# Instructions to follow
From the data below, copy each line that includes the word "viewBox".

# Web interface edit records
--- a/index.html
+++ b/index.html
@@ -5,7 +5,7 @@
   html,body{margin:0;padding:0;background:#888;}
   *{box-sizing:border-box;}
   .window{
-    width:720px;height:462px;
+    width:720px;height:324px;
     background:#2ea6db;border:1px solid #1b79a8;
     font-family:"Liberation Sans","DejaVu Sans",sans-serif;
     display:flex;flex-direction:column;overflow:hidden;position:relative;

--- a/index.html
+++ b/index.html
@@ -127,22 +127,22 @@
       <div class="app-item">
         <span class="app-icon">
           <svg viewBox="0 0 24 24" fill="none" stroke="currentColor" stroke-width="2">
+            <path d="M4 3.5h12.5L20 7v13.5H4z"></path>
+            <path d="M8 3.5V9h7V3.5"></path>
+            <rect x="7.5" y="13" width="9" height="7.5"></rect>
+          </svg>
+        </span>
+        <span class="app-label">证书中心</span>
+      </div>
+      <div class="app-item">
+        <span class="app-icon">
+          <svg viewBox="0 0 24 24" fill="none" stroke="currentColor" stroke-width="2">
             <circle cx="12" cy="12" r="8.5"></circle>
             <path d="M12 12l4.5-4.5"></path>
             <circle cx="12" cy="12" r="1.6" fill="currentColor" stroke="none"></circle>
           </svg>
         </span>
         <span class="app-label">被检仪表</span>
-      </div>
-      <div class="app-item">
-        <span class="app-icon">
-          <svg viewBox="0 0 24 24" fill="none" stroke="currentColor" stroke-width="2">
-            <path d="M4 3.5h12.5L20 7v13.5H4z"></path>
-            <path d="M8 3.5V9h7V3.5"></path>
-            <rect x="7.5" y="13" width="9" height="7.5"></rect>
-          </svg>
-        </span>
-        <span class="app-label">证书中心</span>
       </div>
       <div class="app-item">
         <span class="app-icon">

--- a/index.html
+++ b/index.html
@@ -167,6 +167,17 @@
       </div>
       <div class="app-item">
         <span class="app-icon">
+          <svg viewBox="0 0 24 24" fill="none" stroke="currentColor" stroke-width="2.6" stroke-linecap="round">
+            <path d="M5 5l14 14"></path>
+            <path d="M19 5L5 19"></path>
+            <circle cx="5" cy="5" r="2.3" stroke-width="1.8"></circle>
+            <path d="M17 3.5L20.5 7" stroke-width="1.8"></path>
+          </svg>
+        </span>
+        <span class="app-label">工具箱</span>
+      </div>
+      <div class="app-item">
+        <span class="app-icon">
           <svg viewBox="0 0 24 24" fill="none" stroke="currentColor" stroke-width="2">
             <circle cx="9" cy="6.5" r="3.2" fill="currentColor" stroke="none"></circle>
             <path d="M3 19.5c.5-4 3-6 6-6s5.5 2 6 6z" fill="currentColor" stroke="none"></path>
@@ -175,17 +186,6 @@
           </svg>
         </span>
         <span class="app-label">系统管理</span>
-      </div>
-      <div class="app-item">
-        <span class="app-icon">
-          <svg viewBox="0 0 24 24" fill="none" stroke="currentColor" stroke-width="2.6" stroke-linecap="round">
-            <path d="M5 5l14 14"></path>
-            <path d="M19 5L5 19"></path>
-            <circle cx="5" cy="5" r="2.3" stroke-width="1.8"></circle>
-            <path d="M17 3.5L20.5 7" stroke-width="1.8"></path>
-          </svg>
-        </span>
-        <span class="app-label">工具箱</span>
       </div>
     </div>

# Finished task
           <svg viewBox="0 0 24 24" fill="none" stroke="currentColor" stroke-width="2">
+          <svg viewBox="0 0 24 24" fill="none" stroke="currentColor" stroke-width="2">
-          <svg viewBox="0 0 24 24" fill="none" stroke="currentColor" stroke-width="2">
+          <svg viewBox="0 0 24 24" fill="none" stroke="currentColor" stroke-width="2.6" stroke-linecap="round">
           <svg viewBox="0 0 24 24" fill="none" stroke="currentColor" stroke-width="2">
-          <svg viewBox="0 0 24 24" fill="none" stroke="currentColor" stroke-width="2.6" stroke-linecap="round">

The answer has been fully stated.